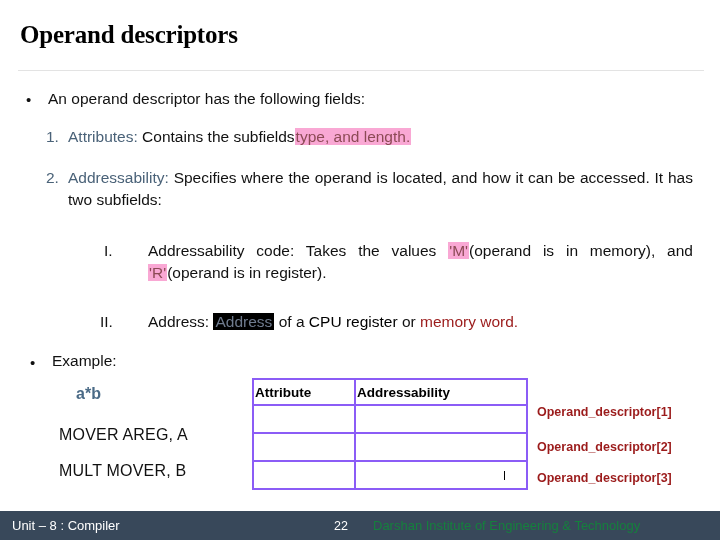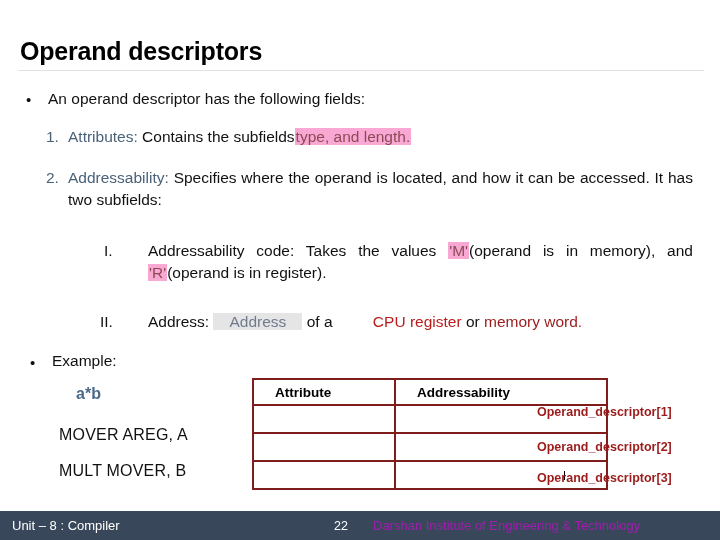--- a/index.html
+++ b/index.html
@@ -20,12 +20,13 @@
   #slide-title {
     position: absolute;
     left: 20px;
-    top: 38px;
+    top: 21px;
     font-size: 25px;
     font-weight: bold;
     letter-spacing: -0.2px;
     color: #000000;
     line-height: 1.1;
+    font-family: Liberation Serif, serif;
   }
   #title-rule {
     position: absolute;

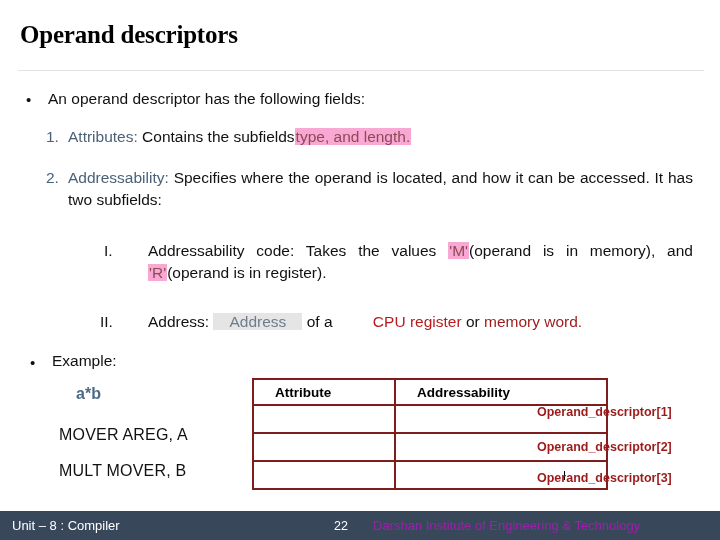--- a/index.html
+++ b/index.html
@@ -62,9 +62,9 @@
     padding: 0 1px;
   }
   .hl-gray {
-    background: #e5e5e5;
+    background: #000000;
     color: #6f7b8e;
-    padding: 0 16px;
+    padding: 0 2px;
   }
   .red { color: #b91c1c; margin-left: 36px; }
   .darkred { color: #9b1b1b; }

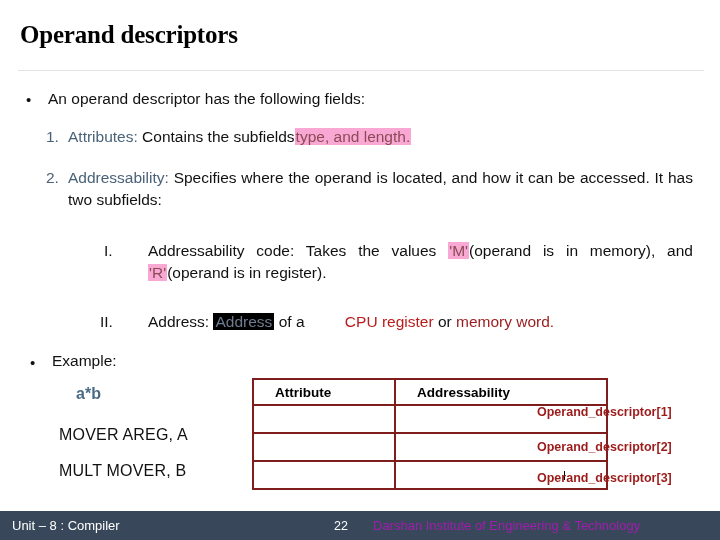--- a/index.html
+++ b/index.html
@@ -66,7 +66,7 @@
     color: #6f7b8e;
     padding: 0 2px;
   }
-  .red { color: #b91c1c; margin-left: 36px; }
+  .red { color: #000000; }
   .darkred { color: #9b1b1b; }
   .just { text-align: justify; text-align-last: left; }
 

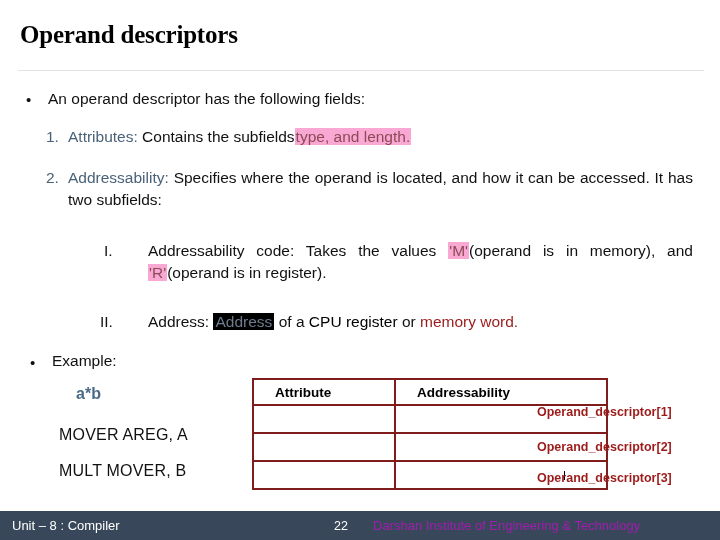--- a/index.html
+++ b/index.html
@@ -97,9 +97,9 @@
     table-layout: fixed;
   }
   #desc-table td, #desc-table th {
-    border: 2px solid #7f1d1d;
+    border: 2px solid #8b5cf6;
     height: 26px;
-    padding: 0 21px;
+    padding: 0 1px;
     font-size: 13.5px;
     vertical-align: middle;
   }

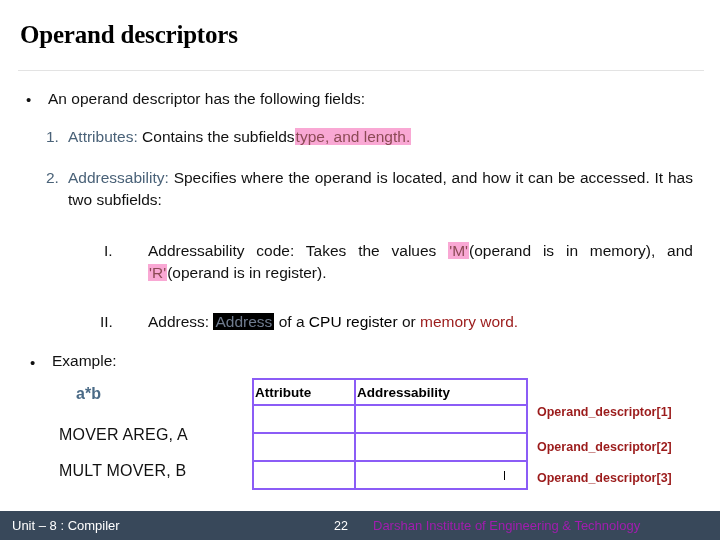--- a/index.html
+++ b/index.html
@@ -158,7 +158,7 @@
     left: 373px;
     top: 518px;
     font-size: 13px;
-    color: #a21caf;
+    color: #15803d;
     white-space: nowrap;
     text-align: center;
   }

Try it ▸
The lines above that hold the word "padding" are the ones to copy.

Response below ▸
     padding: 0 1px;
-    padding: 0 16px;
+    padding: 0 2px;
     padding: 0 2px;
-    padding: 0 21px;
+    padding: 0 1px;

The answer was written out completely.